Did recording there fix the problems from Nashville?

No! Once we started recording, it was immediately obvious that the sound wasn’t anywhere near what we thought it would be. We had to scramble. Otherwise, I was going to come back to the States with maybe one piece of music I was happy with.

What was wrong?

I was being hit in the face with the reality of how a real orchestra sounds versus how digital samples have taught me that it sounds. The lie I’d bought into was that working with real people would automatically sound better than anything I could mock up with software. It’s not that easy. The truth is, to get that smooth, soft, epic sound we wanted, we needed probably 40 violinists. We had 18. They sounded too shrill, too detailed, too close. I looked at our producer and said, “I’m sorry. I basically just re-created a louder version of Nashville.”

Luckily, though, in Europe you can overdub and do multiple takes of just the violins on their own. In the U.S., labor unions charge you to do that. But there, we could overdub as many times as we wanted. So Brandon was like, “Let’s do that again. Let’s do that again.” Then he’d have the violins sit out so we could treat their part separately in the mix.

And mixing has really been the saving grace of this whole thing. My buddy Satoshi [Noguchi], who has mixed films like Tron: Legacy and The Dark Knight Rises, called me up afterward and asked how it went. I told him what happened, and he said, “Give me all the Pro Tools sessions.” I paid to make my Internet speed 10 times faster so I could upload these files, and he mixed them for me in 24 hours. I’ve been messing with it ever since, using some new reverbs, and it’s just now starting to sound like magic. It sounds totally different than anything I’ve ever released.
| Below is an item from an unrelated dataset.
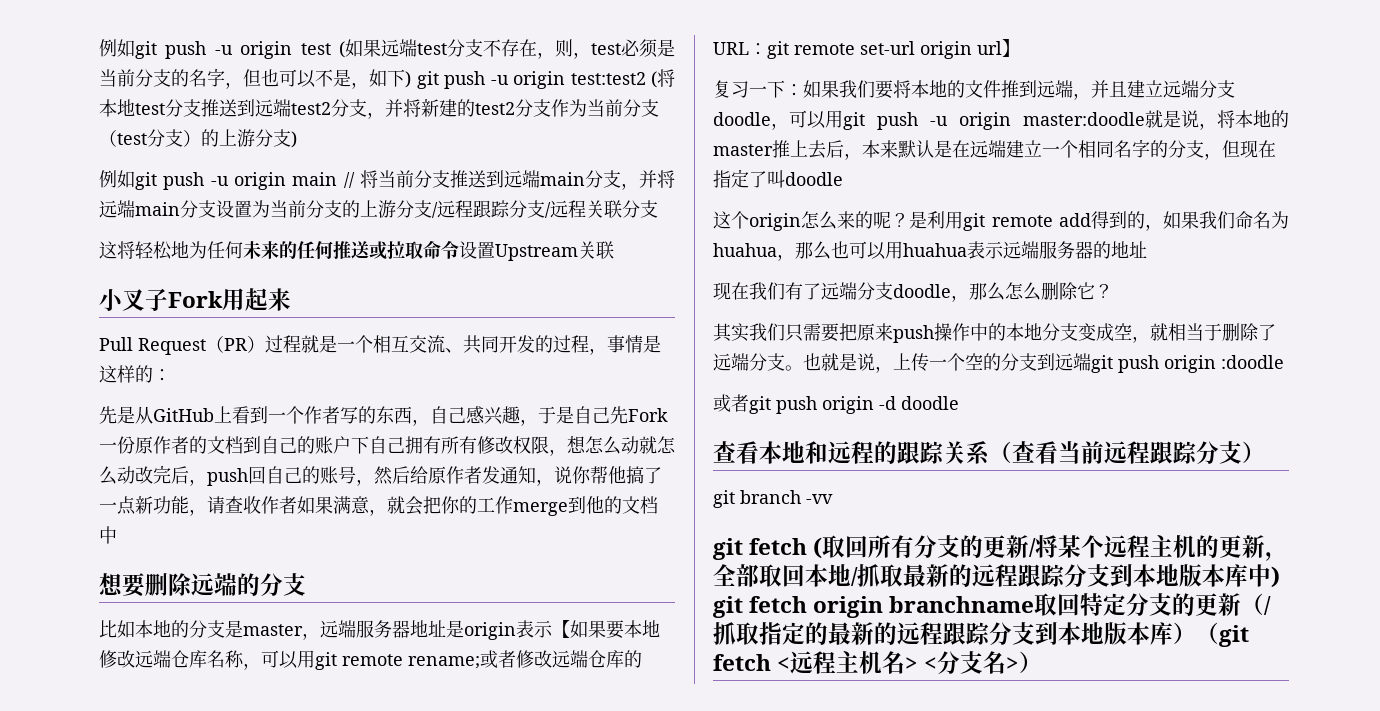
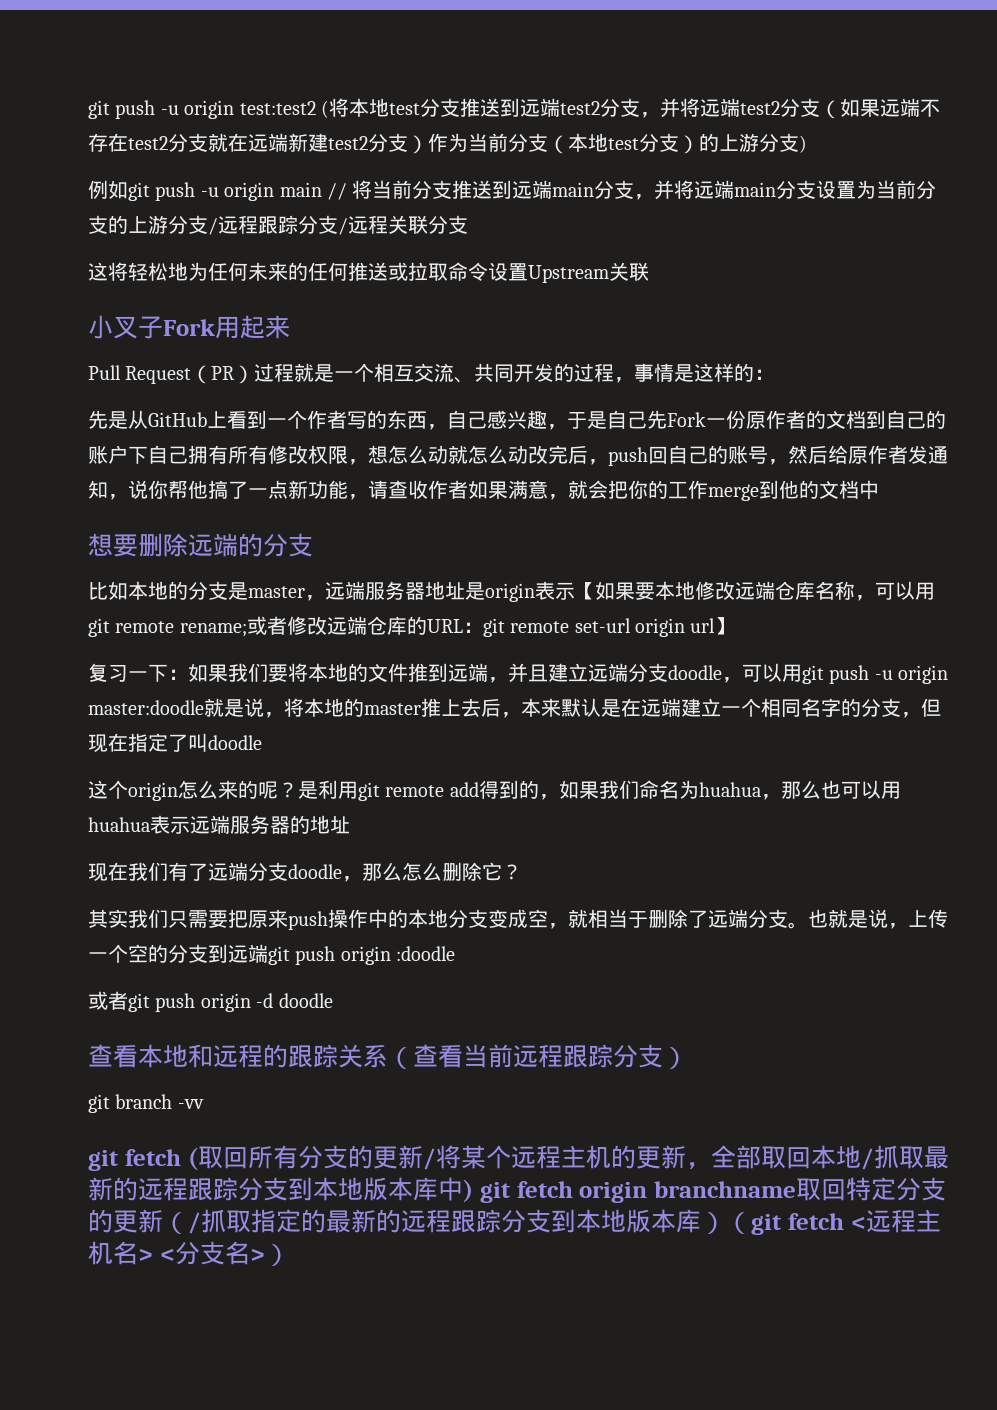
[99,39,675,59] [99,68,411,89] 例如git push -u origin test (如果远端test分支不存在，则，test必须是当前分支的名字，但也可以不是，如下) -> (88, 109) none
[421,99,551,117] 新建的test2分支 -> [700,98,940,119] [88,133,428,154] 远端test2分支（如果远端不存在test2分支就在远端新建test2分支）
(117, 138) none -> [568,133,608,152] 本地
It blows away this overly compressed, predictable thing I’ve been doing. It moves you into a different world because it was made by people who’ve spent their entire lives with their instruments.

Working on this project completely changed my workflow. I couldn’t rely on software to fix everything. It was really an exercise in releasing creative control, which was very difficult for me. I’m used to sitting in a room and making all the decisions. But in Slovakia, I was standing there with 40 musicians, and I realized this thing wasn’t even mine anymore. I realized I wasn’t the most important person in the room. Everyone had equal buy-in to this thing. They took it personally. That was something totally new for me.

Was that what it took to pull you out of your rut?

Yes, I think so. My ego had to take a beating. This whole thing brought me to a new level of humiliation. But it’s also taken me to a new level of focus that I never imagined myself getting to. This might sound cliché, but I feel like this is the beginning of my career. I remember this one moment in Slovakia. The night after we finished recording, there were 16 of us at the table drinking French wine and eating Asian food. It made no sense. But I looked around and I was like, “This is what I want.” The only thing missing was my wife, but I was like, “This is it. I don’t want to do this alone anymore. I don’t want to rely solely on what I know anymore.” It cost me a lot, but I think I’m going to be a changed man and a changed composer on the other side of this. I looked around the table at the community this project had built, and I just knew, “This is it.”